Before-and-after change data
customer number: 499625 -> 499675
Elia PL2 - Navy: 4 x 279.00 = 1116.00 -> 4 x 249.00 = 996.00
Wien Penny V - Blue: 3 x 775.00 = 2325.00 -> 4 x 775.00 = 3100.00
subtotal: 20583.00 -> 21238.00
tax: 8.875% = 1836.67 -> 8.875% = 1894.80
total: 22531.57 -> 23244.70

==

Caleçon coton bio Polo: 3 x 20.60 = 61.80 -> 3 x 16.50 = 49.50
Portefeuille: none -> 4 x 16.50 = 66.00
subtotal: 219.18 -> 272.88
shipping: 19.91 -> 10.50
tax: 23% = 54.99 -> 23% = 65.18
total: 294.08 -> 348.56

**Directions for this task**
Look through the entries above and quote exactly the lines from the line with "Caleçon coton bio" to the line with "total: 294.08 -> 348.56", counting both of those lines.

**Response for this exercise**
Caleçon coton bio Polo: 3 x 20.60 = 61.80 -> 3 x 16.50 = 49.50
Portefeuille: none -> 4 x 16.50 = 66.00
subtotal: 219.18 -> 272.88
shipping: 19.91 -> 10.50
tax: 23% = 54.99 -> 23% = 65.18
total: 294.08 -> 348.56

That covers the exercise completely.